AIにて地震動と低周波微動を高精度かつ自動判別する

近年、地震・地殻活動観測網と観測データ解析技術が発達。これにより、プレート境界地震の震源域周辺において、低周波微動や超低周波地震、スロースリップなど、通常の地震動よりもゆっくりとした震え(スロー地震)の起こっていることが明らかになってきた。


スロー地震の発生メカニズムを解明し、発生状況をモニタリングすることで、巨大地震の発生メカニズムと準備過程について理解が深まると期待されている。なかでも低周波微動は、地震計によって低周波成分が卓越し、数十秒以上継続するシグナルとして観測される。その始まりはゆっくりであり、通常手法での検知は困難なため、シグナルが複数観測点で共に強くなるタイミングを調べることで、低周波微動の検知を行ってきた。

が、そのような手法では通常の地震動も同時に検出してしまうため、あらかじめ検出した地震のリストを用いたり、目視チェックしたりして、低周波微動イベントだけを抽出する必要があった。一方、地震動シグナルの周波数成分と継続時間を同時に示すランニングスペクトル画像によってそれを判別する手法では、震源と観測点の距離や位置関係で波形が変化。ランダムな断層すべりに起因する低周波微動は画一的な基準で判別し難いという。

JAMSTEC地震津波海域観測研究開発センターおよび地球情報基盤センターの研究員らは、ランニングスペクトルを用いて低周波微動と通常の地震動のシグナルを自動的に高精度で判別する、人工知能(AI)技術ベースの新手法「SRSpec-CNN」を開発した。研究では、両波動シグナルの周波数成分と継続時間の違いに着目。ランニングスペクトル画像を地震動波形から作成し、震源の物理的性質を表す周波数成分の違いを適切に認識する手法を開発することで、シグナルを自動判別するとともにその精度を向上することにも成功した。

SRSpec-CNNを用いて、南海トラフ付近に展開されている地震・津波観測監視システム「DONET」の地震計で記録された低周波微動と通常の地震動のシグナルの判別を行った結果、99.5%の正解率を達成した。従来、AIによる地震動シグナル判別の研究では、多くが波形データを直接利用していた。それに対して、判別にランニングスペクトルを用いたのは今回の研究が初めてであり、新たに開発したオリジナル手法によってシグナルの周波数成分の違いを認識し、判別の高精度化を実現した。

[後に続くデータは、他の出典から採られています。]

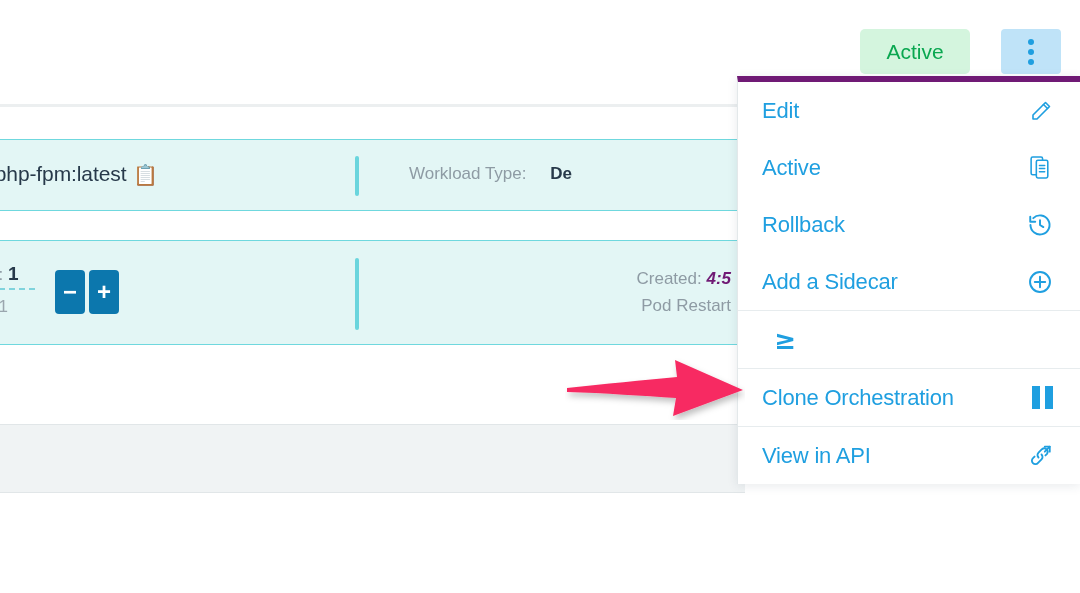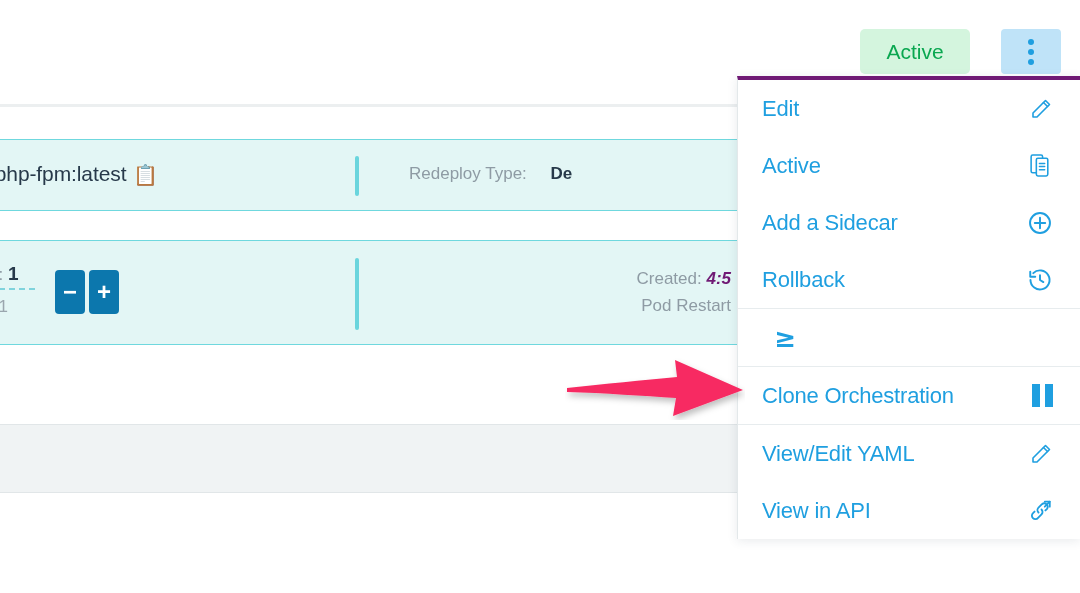"Edit" .menu { border-top: 4px solid #701a75 -> 6px solid #701a75 }
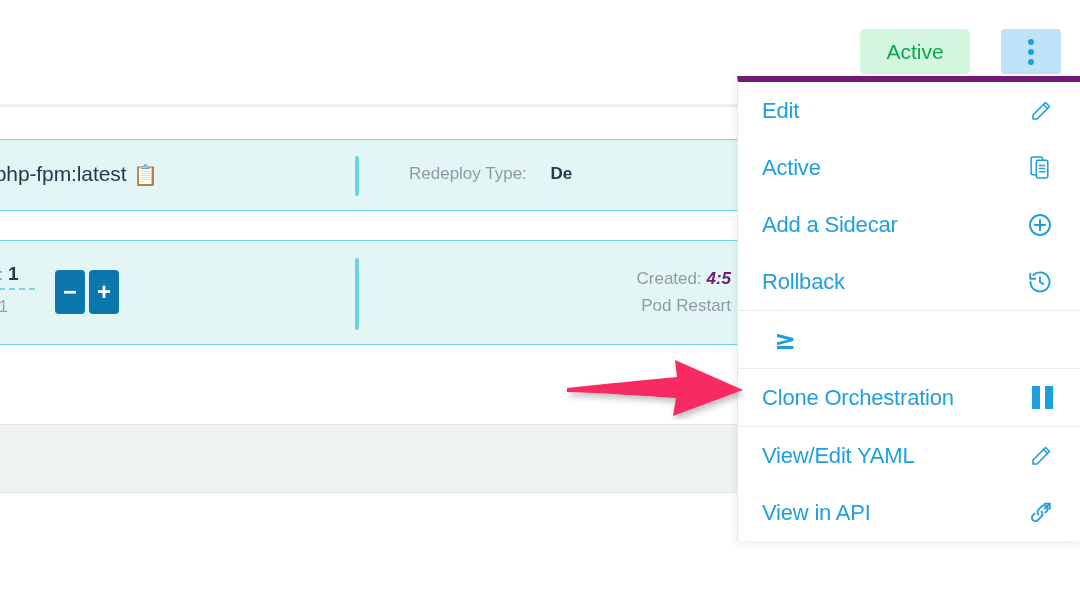"Redeploy Type:" span { text: Redeploy -> Workload }
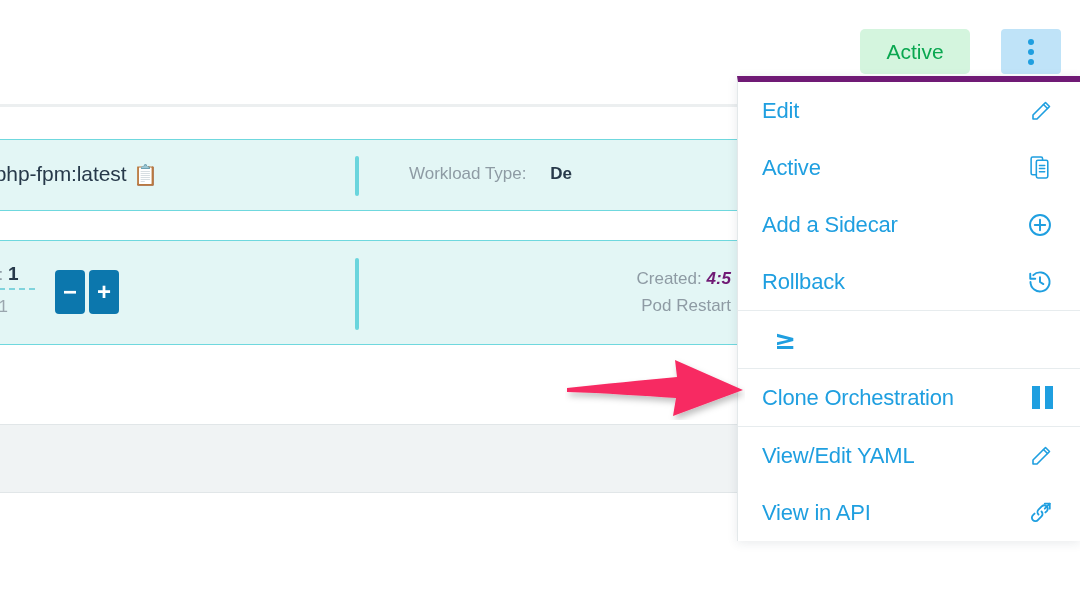"Add a Sidecar" div.menu-item { order: before "Rollback" -> after "Rollback" }
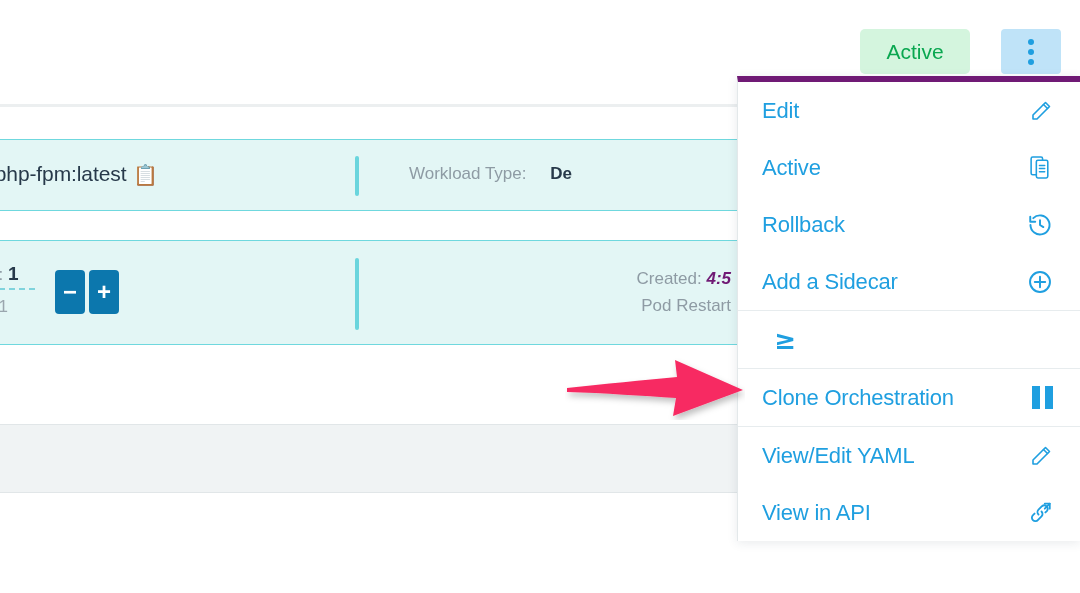"View/Edit YAML" div.menu-item { html: <div> <span>View/Edit YAML</span> <span> <svg> <path></path> <path></path> </svg> </span> </div> -> none }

スロー地震の発生はプレート境界における巨大地震発生に向けた歪の蓄積過程と深い関係があると考えられている。そのため、この度の新手法によって低周波微動を自動でモニタリングすることにより、プレート境界すべりの多様性と時間変化、そして巨大地震の発生メカニズムと準備過程についての理解がさらに深まるだろう。成果は米国地震学会発行の科学誌「Seismological Research Letters」電子版に掲載された。